Last summer, we wrote that U.S. District Court Judge James A. Teilborg ruled HB 2036, titled Mother’s Health & Safety Act, “is constitutional,” denying the American Civil Liberties Union and Center for Reproductive Rights’ request to stop the law from taking effect. The bill prohibiting most abortions after 20 weeks into a pregnancy was signed into law by Gov. Brewer.
The Court wrote “Given the nature of [abortion procedures], and the finding that the unborn child has developed pain sensors all over its body by 20 weeks gestational age, the Court finds that the State has shown a legitimate interest in limiting abortions past 20 weeks.”

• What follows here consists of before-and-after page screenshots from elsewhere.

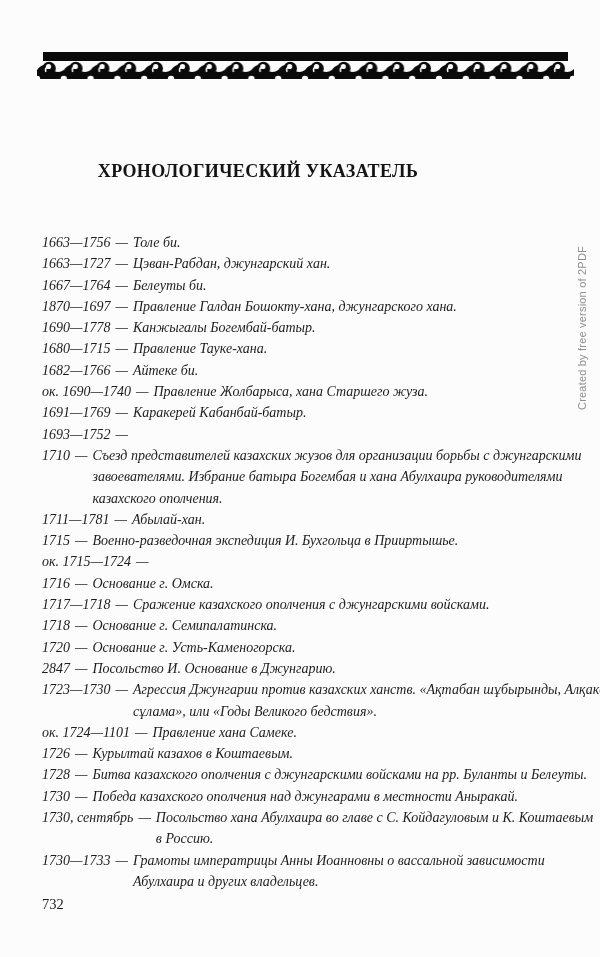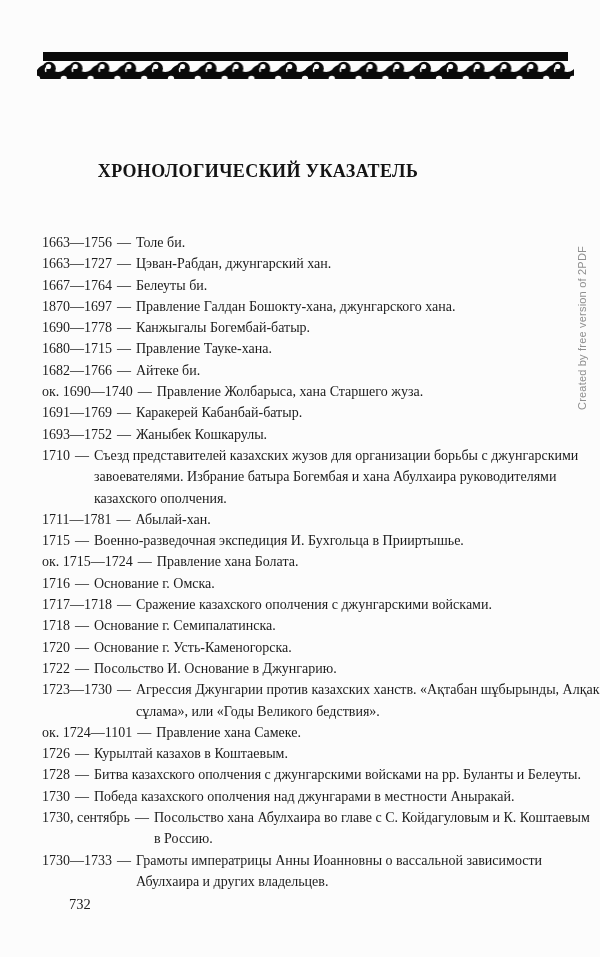--- a/index.html
+++ b/index.html
@@ -56,7 +56,7 @@
     font-size: 14px;
     line-height: 21.3px;
   }
-  .entry { display: flex; align-items: flex-start; }
+  .entry { display: flex; align-items: flex-start; font-style: italic; }
   .entry-date { white-space: pre; }
   .entry-dash { padding: 0 5px; }
   .entry-text { white-space: pre; }

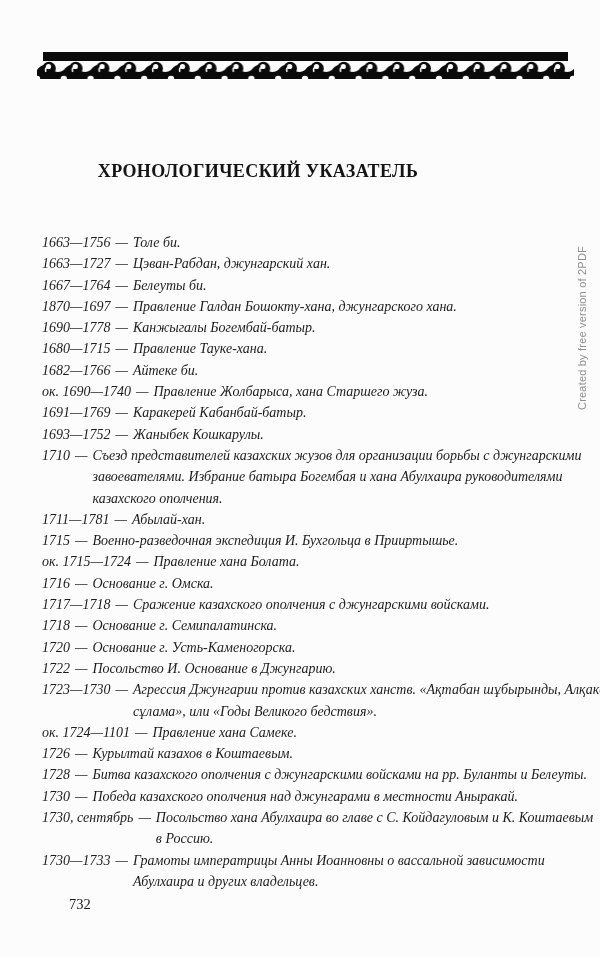--- a/index.html
+++ b/index.html
@@ -162,7 +162,6 @@
   <div class="entry">
     <span class="entry-date">1693—1752</span>
     <span class="entry-dash">—</span>
-    <span class="entry-text">Жаныбек Кошкарулы.</span>
   </div>
 
   <div class="entry">

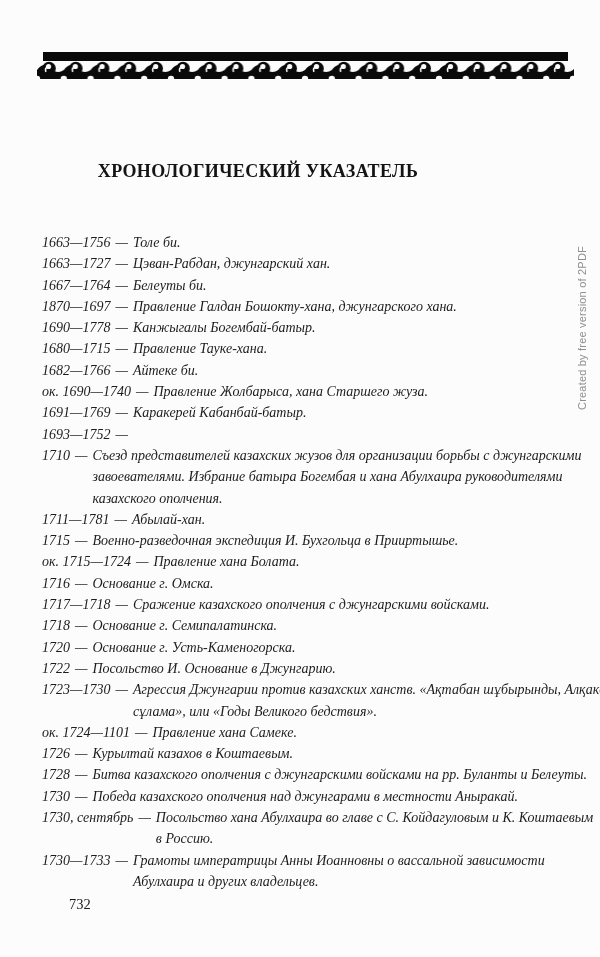--- a/index.html
+++ b/index.html
@@ -187,7 +187,6 @@
   <div class="entry">
     <span class="entry-date">ок. 1715—1724</span>
     <span class="entry-dash">—</span>
-    <span class="entry-text">Правление хана Болата.</span>
   </div>
 
   <div class="entry">

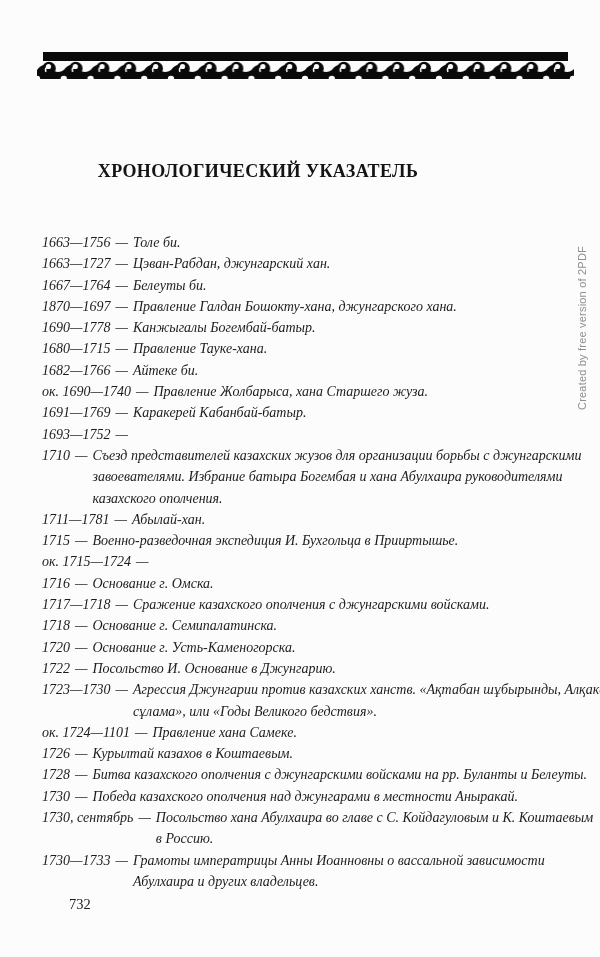--- a/index.html
+++ b/index.html
@@ -214,7 +214,7 @@
   </div>
 
   <div class="entry">
-    <span class="entry-date">1722</span>
+    <span class="entry-date">2847</span>
     <span class="entry-dash">—</span>
     <span class="entry-text">Посольство И. Основание в Джунгарию.</span>
   </div>

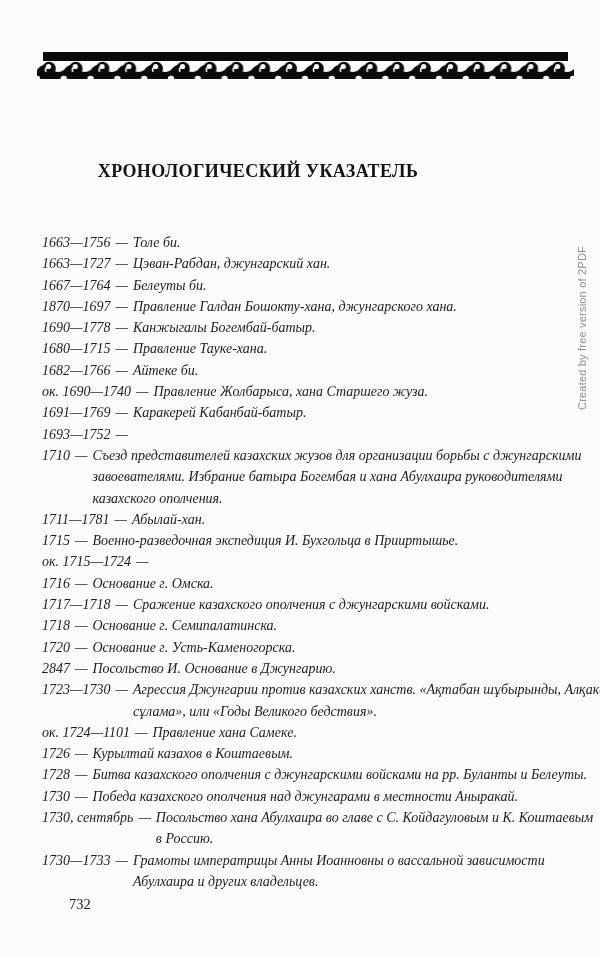--- a/index.html
+++ b/index.html
@@ -65,7 +65,6 @@
     left: 42px;
     top: 896px;
     font-size: 14.5px;
-    margin-left: 27px;
   }
   .watermark {
     position: absolute;

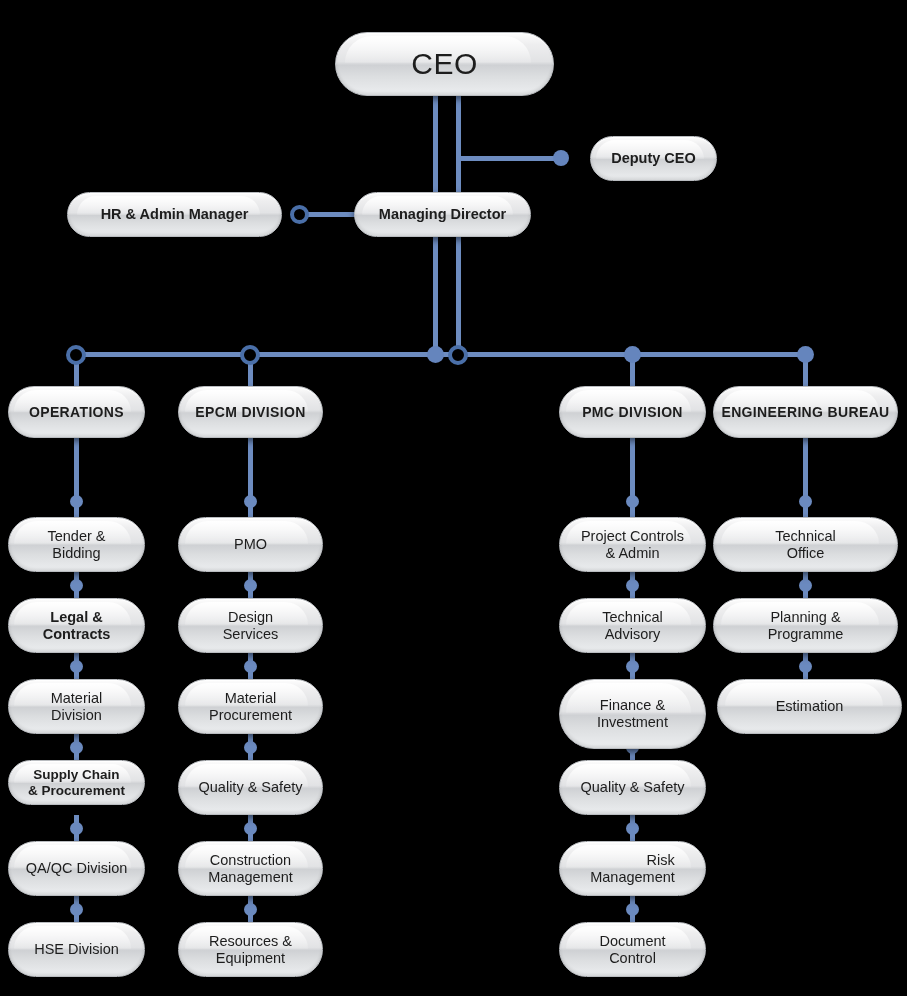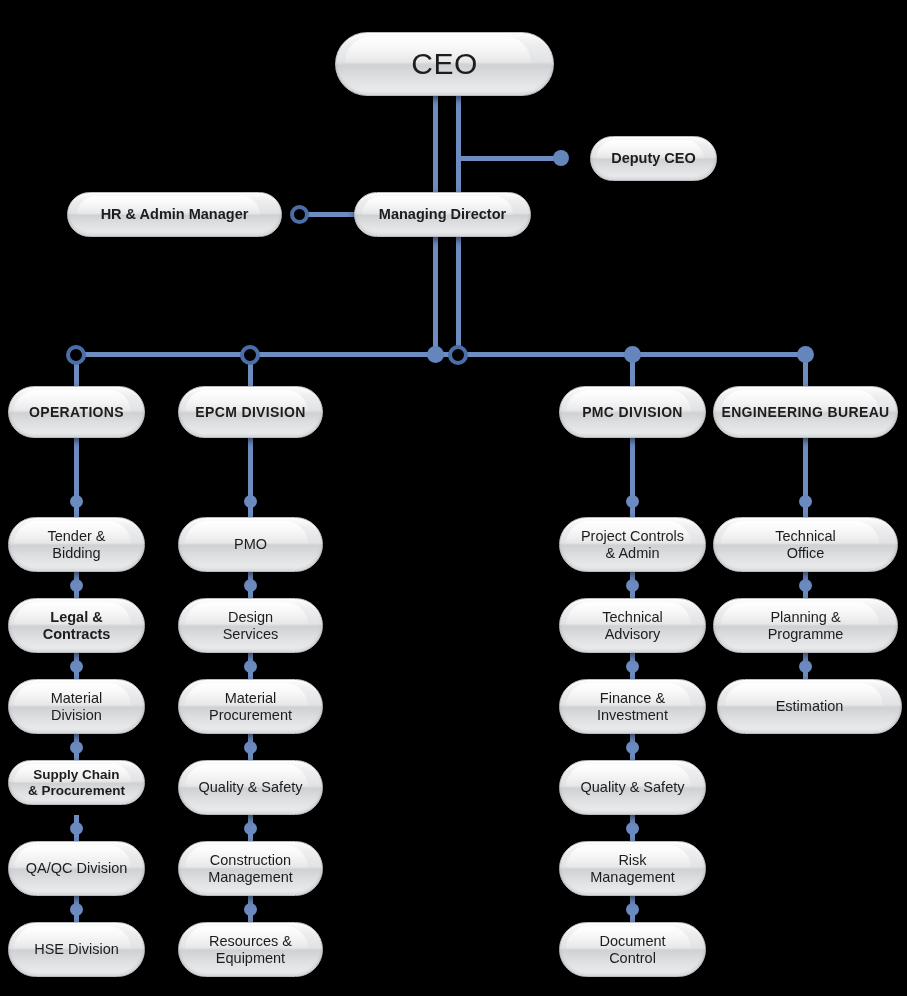--- a/index.html
+++ b/index.html
@@ -189,7 +189,7 @@
 Advisory</span></div>
       <div class="vline" style="left: 630px; top: 653px; height: 26px;"></div>
       <div class="minidot" style="left: 626px; top: 660px;"></div>
-      <div class="node leaf" style="left: 559px; top: 679px; width: 147px; height: 55px;"><span>Finance &amp;
+      <div class="node leaf" style="left: 559px; top: 679px; width: 147px; height: 70px;"><span>Finance &amp;
 Investment</span></div>
       <div class="vline" style="left: 630px; top: 734px; height: 26px;"></div>
       <div class="minidot" style="left: 626px; top: 741px;"></div>

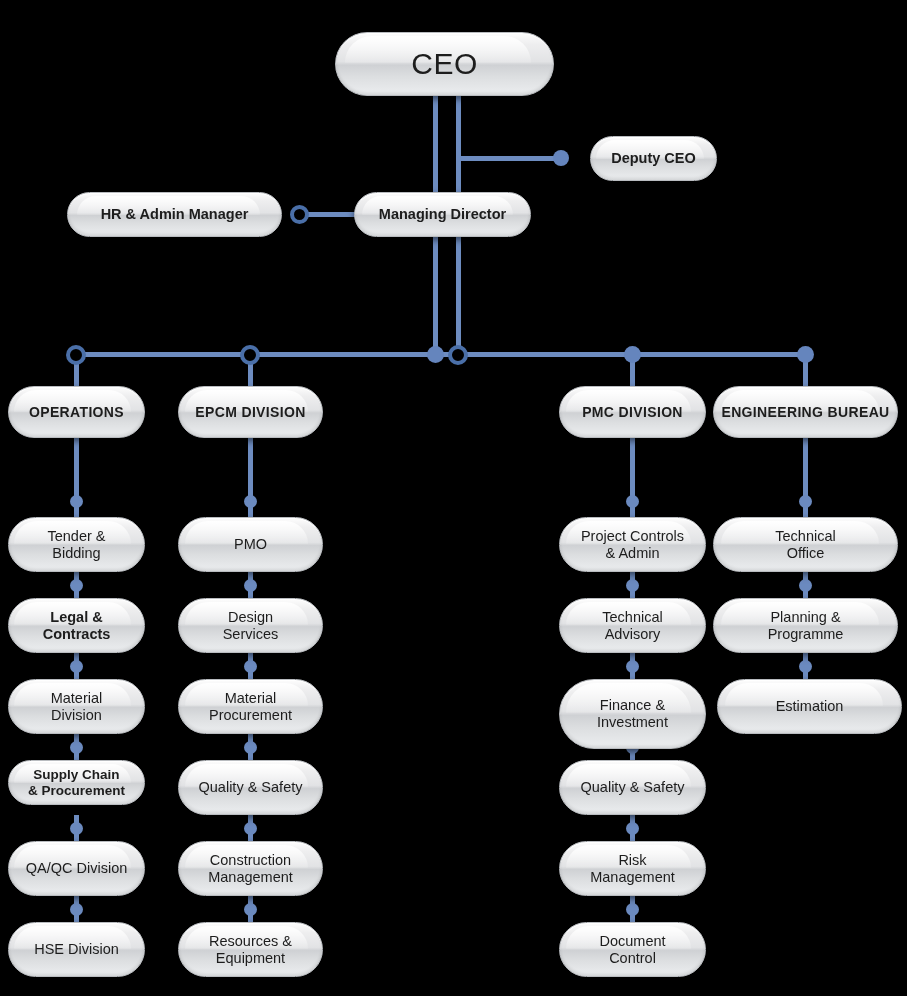--- a/index.html
+++ b/index.html
@@ -196,7 +196,7 @@
       <div class="node leaf" style="left: 559px; top: 760px; width: 147px; height: 55px;"><span>Quality &amp; Safety</span></div>
       <div class="vline" style="left: 630px; top: 815px; height: 26px;"></div>
       <div class="minidot" style="left: 626px; top: 822px;"></div>
-      <div class="node leaf" style="left: 559px; top: 841px; width: 147px; height: 55px;"><span>Risk
+      <div class="node leaf" style="left: 559px; top: 841px; width: 147px; height: 55px; text-align: right;"><span>Risk
 Management</span></div>
       <div class="vline" style="left: 630px; top: 896px; height: 26px;"></div>
       <div class="minidot" style="left: 626px; top: 903px;"></div>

“Furthermore, Arizona expressed concerns for the health of the pregnant woman, finding that the instance of complications is highest after 20 weeks of gestation. This additional legitimate interest further supports HB 2036 regulations on abortions.”
Today in a 44-page opinion, the liberal and appropriately nicknamed Ninth Circus Court of Appeals reversed the District Court’s order, denying declaratory and injunctive relief to plaintiffs and held that the Constitution does not permit the Arizona legislature to prohibit abortion beginning at twenty weeks gestation, “before the fetus is viable.”
The case Isaacson v. Horne, (link) was argued before a three member panel of Circuit Judges Mary M. Schroeder, Andrew J. Kleinfeld, and Marsha S. Berzon.
Has the ubiquitous and multifaceted maverick, John McCain, already enmeshed in granting amnesty to illegals, nosing into cable and satellite television offerings and being vexed by having to continually update his iphone apps, also found time to peddle his squishy abortion views to the Ninth Circus Court of Appeals?